● THE PROBLEM: In the copy, keep every word of the data below and none of its pictures.

Stored entries
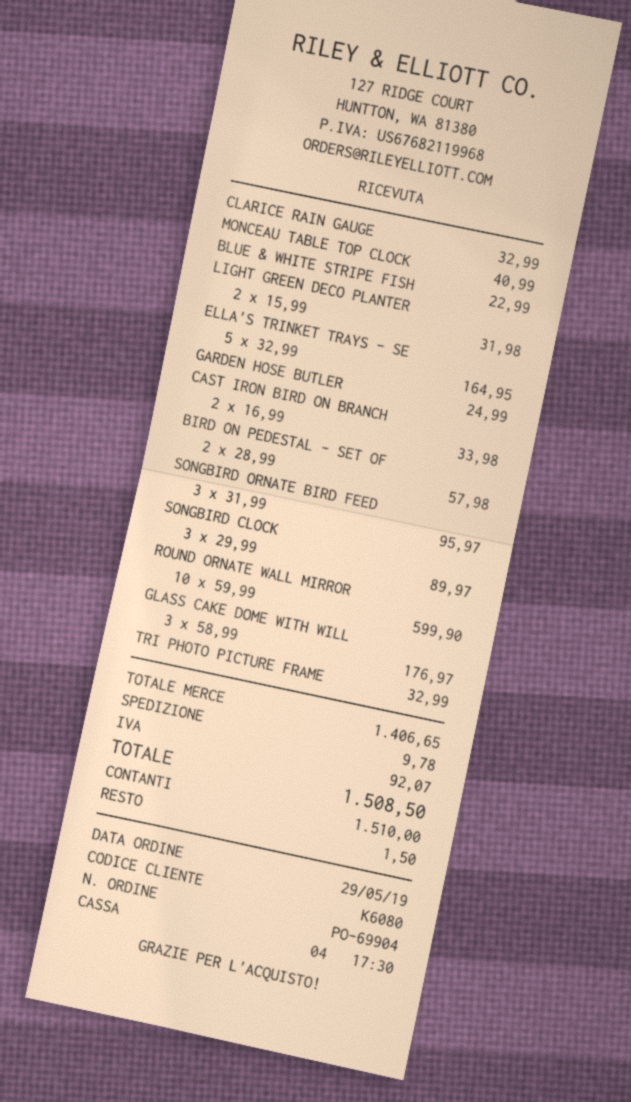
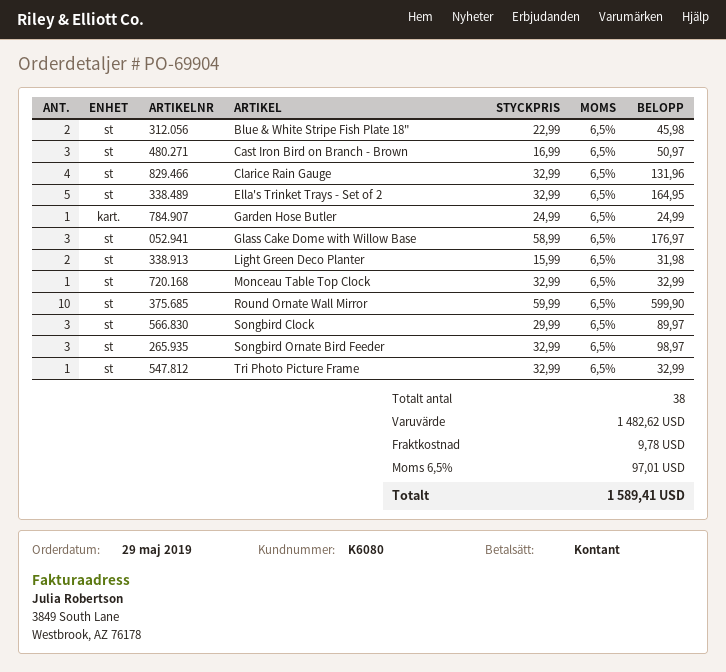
CLARICE RAIN GAUGE: 1 x 32.99 = 32.99 -> 4 x 32.99 = 131.96
MONCEAU TABLE TOP CLOCK: 1 x 40.99 = 40.99 -> 1 x 32.99 = 32.99
BLUE & WHITE STRIPE FISH: 1 x 22.99 = 22.99 -> 2 x 22.99 = 45.98
CAST IRON BIRD ON BRANCH: 2 x 16.99 = 33.98 -> 3 x 16.99 = 50.97
BIRD ON PEDESTAL - SET OF: 2 x 28.99 = 57.98 -> none
SONGBIRD ORNATE BIRD FEED: 3 x 31.99 = 95.97 -> 3 x 32.99 = 98.97
subtotal: 1406.65 -> 1482.62
tax: 92.07 -> 97.01
total: 1508.50 -> 1589.41

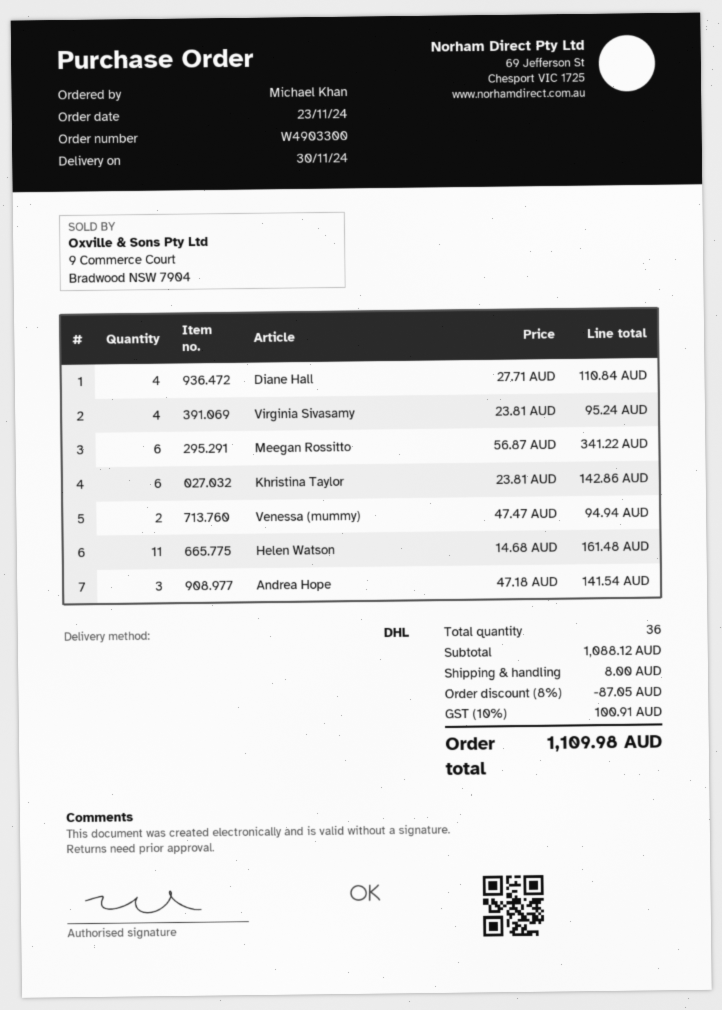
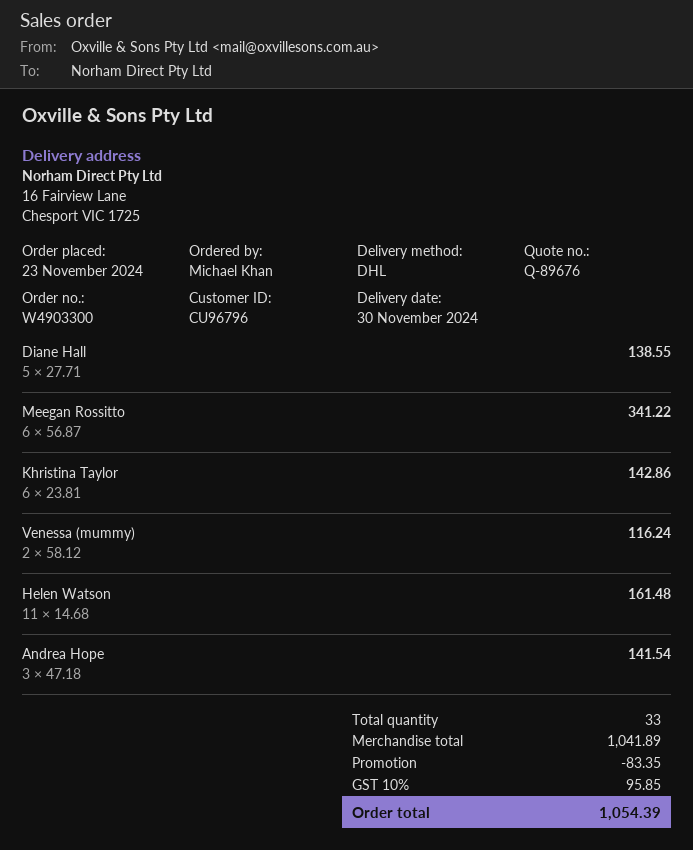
Diane Hall: 4 x 27.71 = 110.84 -> 5 x 27.71 = 138.55
Virginia Sivasamy: 4 x 23.81 = 95.24 -> none
Venessa (mummy): 2 x 47.47 = 94.94 -> 2 x 58.12 = 116.24
total quantity: 36 -> 33
subtotal: 1088.12 -> 1041.89
discount: 87.05 -> 83.35
shipping: 8.00 -> none
tax: 10% = 100.91 -> 10% = 95.85
total: 1109.98 -> 1054.39

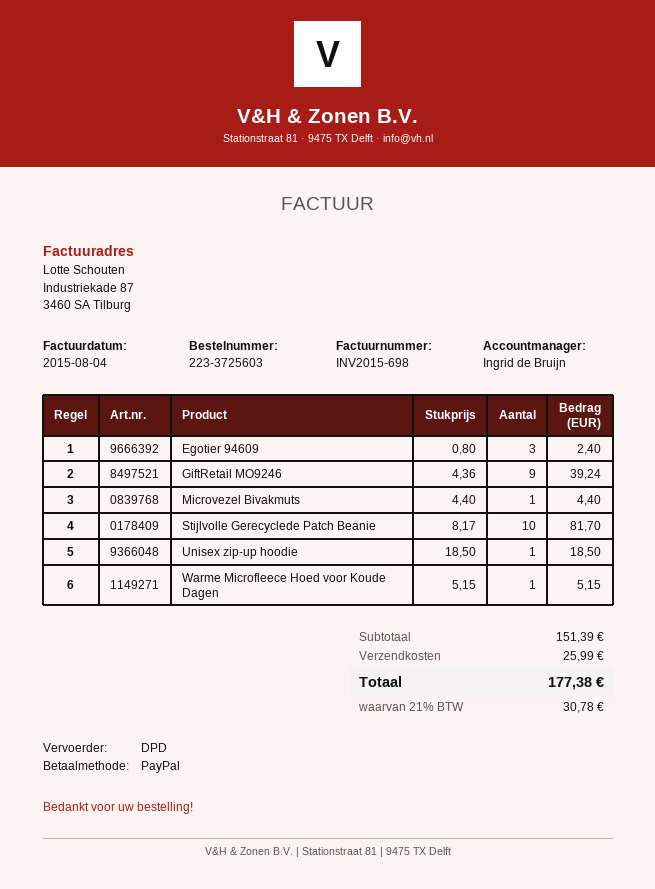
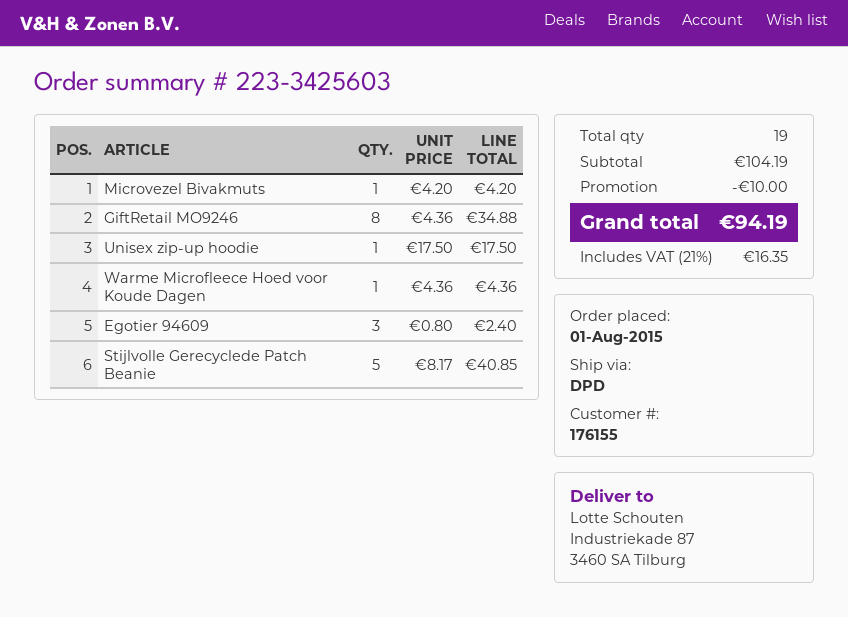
order number: 223-3725603 -> 223-3425603
GiftRetail MO9246: 9 x 4.36 = 39.24 -> 8 x 4.36 = 34.88
Microvezel Bivakmuts: 1 x 4.40 = 4.40 -> 1 x 4.20 = 4.20
Stijlvolle Gerecyclede Patch Beanie: 10 x 8.17 = 81.70 -> 5 x 8.17 = 40.85
Unisex zip-up hoodie: 1 x 18.50 = 18.50 -> 1 x 17.50 = 17.50
Warme Microfleece Hoed voor Koude Dagen: 1 x 5.15 = 5.15 -> 1 x 4.36 = 4.36
subtotal: 151.39 -> 104.19
discount: none -> 10.00
shipping: 25.99 -> none
tax: 21% = 30.78 -> 21% = 16.35
total: 177.38 -> 94.19

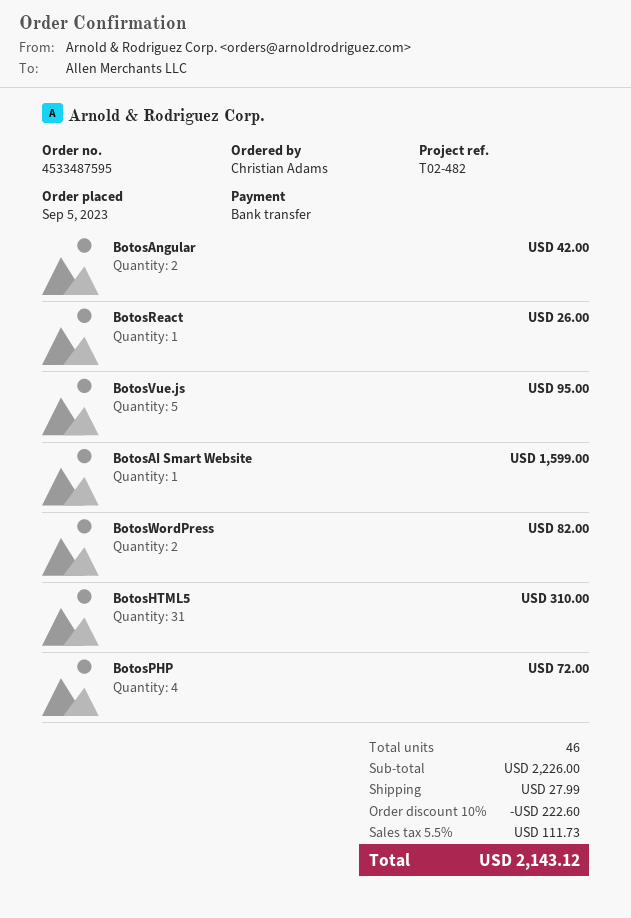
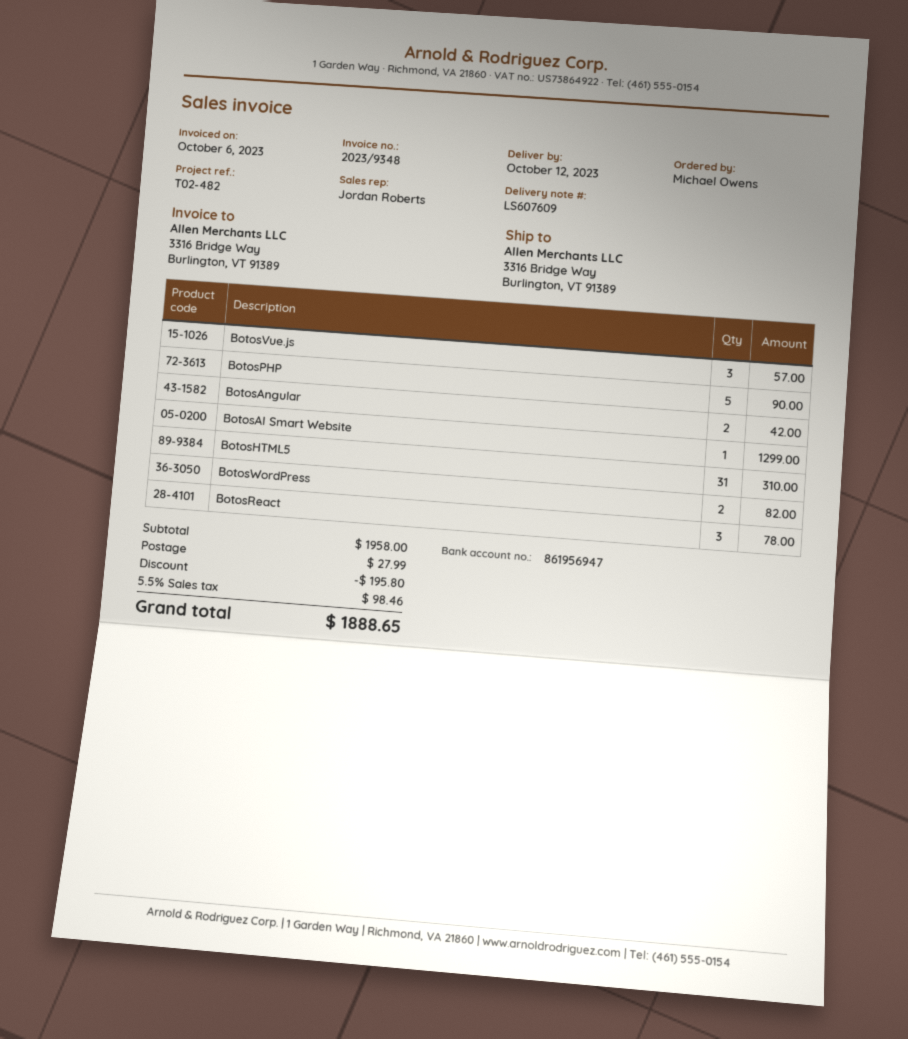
ordered by: Christian Adams -> Michael Owens
BotosReact: 1 for 26.00 -> 3 for 78.00
BotosVue.js: 5 for 95.00 -> 3 for 57.00
BotosAI Smart Website: 1 for 1599.00 -> 1 for 1299.00
BotosPHP: 4 for 72.00 -> 5 for 90.00
subtotal: 2226.00 -> 1958.00
discount: 222.60 -> 195.80
tax: 5.5% = 111.73 -> 5.5% = 98.46
total: 2143.12 -> 1888.65

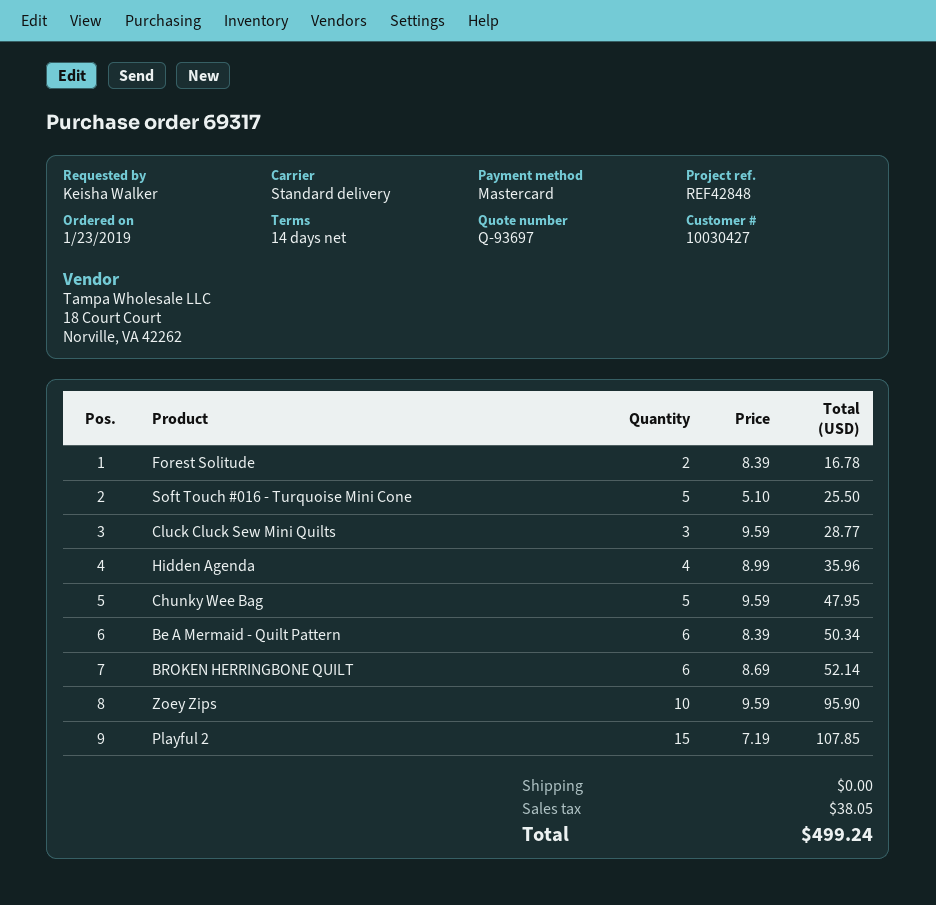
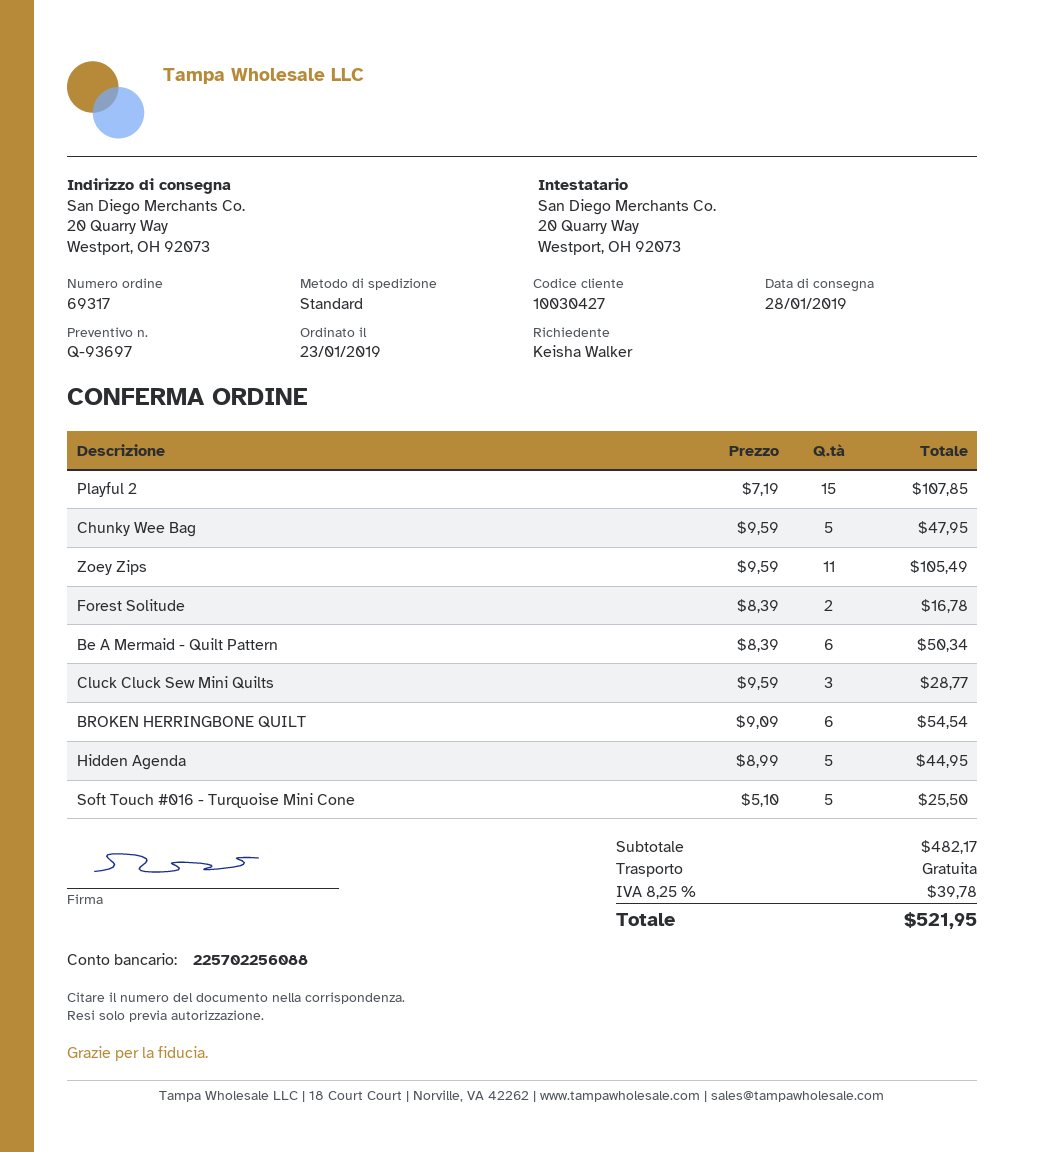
Hidden Agenda: 4 x 8.99 = 35.96 -> 5 x 8.99 = 44.95
BROKEN HERRINGBONE QUILT: 6 x 8.69 = 52.14 -> 6 x 9.09 = 54.54
Zoey Zips: 10 x 9.59 = 95.90 -> 11 x 9.59 = 105.49
tax: 38.05 -> 39.78
total: 499.24 -> 521.95

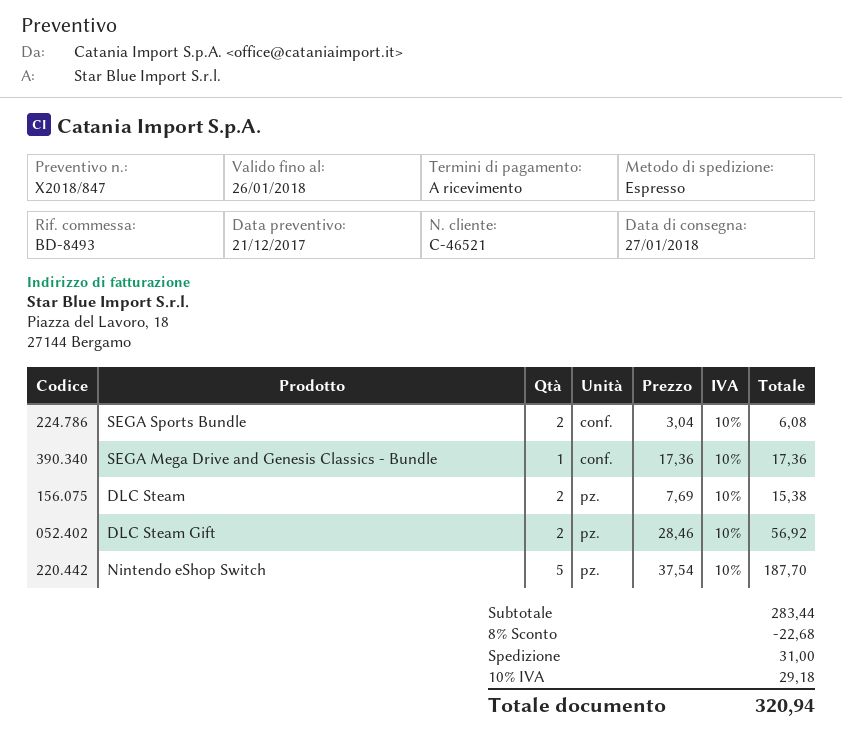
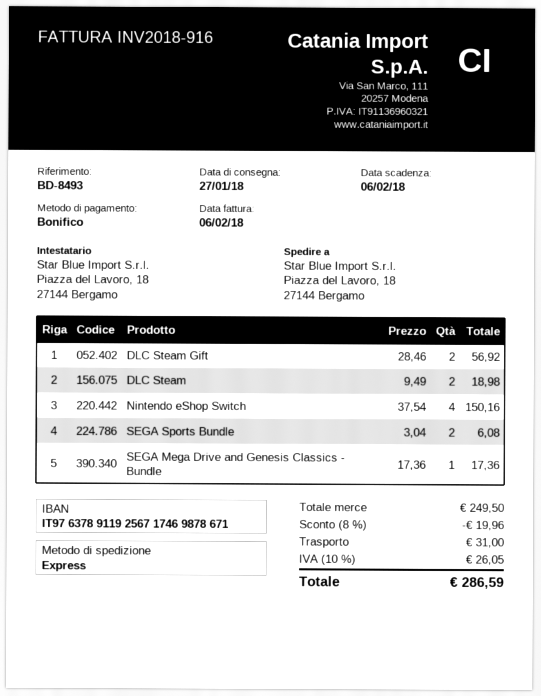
DLC Steam: 2 x 7.69 = 15.38 -> 2 x 9.49 = 18.98
Nintendo eShop Switch: 5 x 37.54 = 187.70 -> 4 x 37.54 = 150.16
subtotal: 283.44 -> 249.50
discount: 8% = 22.68 -> 8% = 19.96
tax: 10% = 29.18 -> 10% = 26.05
total: 320.94 -> 286.59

● SOLVED PROBLEM:
CLARICE RAIN GAUGE: 1 x 32.99 = 32.99 -> 4 x 32.99 = 131.96
MONCEAU TABLE TOP CLOCK: 1 x 40.99 = 40.99 -> 1 x 32.99 = 32.99
BLUE & WHITE STRIPE FISH: 1 x 22.99 = 22.99 -> 2 x 22.99 = 45.98
CAST IRON BIRD ON BRANCH: 2 x 16.99 = 33.98 -> 3 x 16.99 = 50.97
BIRD ON PEDESTAL - SET OF: 2 x 28.99 = 57.98 -> none
SONGBIRD ORNATE BIRD FEED: 3 x 31.99 = 95.97 -> 3 x 32.99 = 98.97
subtotal: 1406.65 -> 1482.62
tax: 92.07 -> 97.01
total: 1508.50 -> 1589.41

Diane Hall: 4 x 27.71 = 110.84 -> 5 x 27.71 = 138.55
Virginia Sivasamy: 4 x 23.81 = 95.24 -> none
Venessa (mummy): 2 x 47.47 = 94.94 -> 2 x 58.12 = 116.24
total quantity: 36 -> 33
subtotal: 1088.12 -> 1041.89
discount: 87.05 -> 83.35
shipping: 8.00 -> none
tax: 10% = 100.91 -> 10% = 95.85
total: 1109.98 -> 1054.39

order number: 223-3725603 -> 223-3425603
GiftRetail MO9246: 9 x 4.36 = 39.24 -> 8 x 4.36 = 34.88
Microvezel Bivakmuts: 1 x 4.40 = 4.40 -> 1 x 4.20 = 4.20
Stijlvolle Gerecyclede Patch Beanie: 10 x 8.17 = 81.70 -> 5 x 8.17 = 40.85
Unisex zip-up hoodie: 1 x 18.50 = 18.50 -> 1 x 17.50 = 17.50
Warme Microfleece Hoed voor Koude Dagen: 1 x 5.15 = 5.15 -> 1 x 4.36 = 4.36
subtotal: 151.39 -> 104.19
discount: none -> 10.00
shipping: 25.99 -> none
tax: 21% = 30.78 -> 21% = 16.35
total: 177.38 -> 94.19

ordered by: Christian Adams -> Michael Owens
BotosReact: 1 for 26.00 -> 3 for 78.00
BotosVue.js: 5 for 95.00 -> 3 for 57.00
BotosAI Smart Website: 1 for 1599.00 -> 1 for 1299.00
BotosPHP: 4 for 72.00 -> 5 for 90.00
subtotal: 2226.00 -> 1958.00
discount: 222.60 -> 195.80
tax: 5.5% = 111.73 -> 5.5% = 98.46
total: 2143.12 -> 1888.65

Hidden Agenda: 4 x 8.99 = 35.96 -> 5 x 8.99 = 44.95
BROKEN HERRINGBONE QUILT: 6 x 8.69 = 52.14 -> 6 x 9.09 = 54.54
Zoey Zips: 10 x 9.59 = 95.90 -> 11 x 9.59 = 105.49
tax: 38.05 -> 39.78
total: 499.24 -> 521.95

DLC Steam: 2 x 7.69 = 15.38 -> 2 x 9.49 = 18.98
Nintendo eShop Switch: 5 x 37.54 = 187.70 -> 4 x 37.54 = 150.16
subtotal: 283.44 -> 249.50
discount: 8% = 22.68 -> 8% = 19.96
tax: 10% = 29.18 -> 10% = 26.05
total: 320.94 -> 286.59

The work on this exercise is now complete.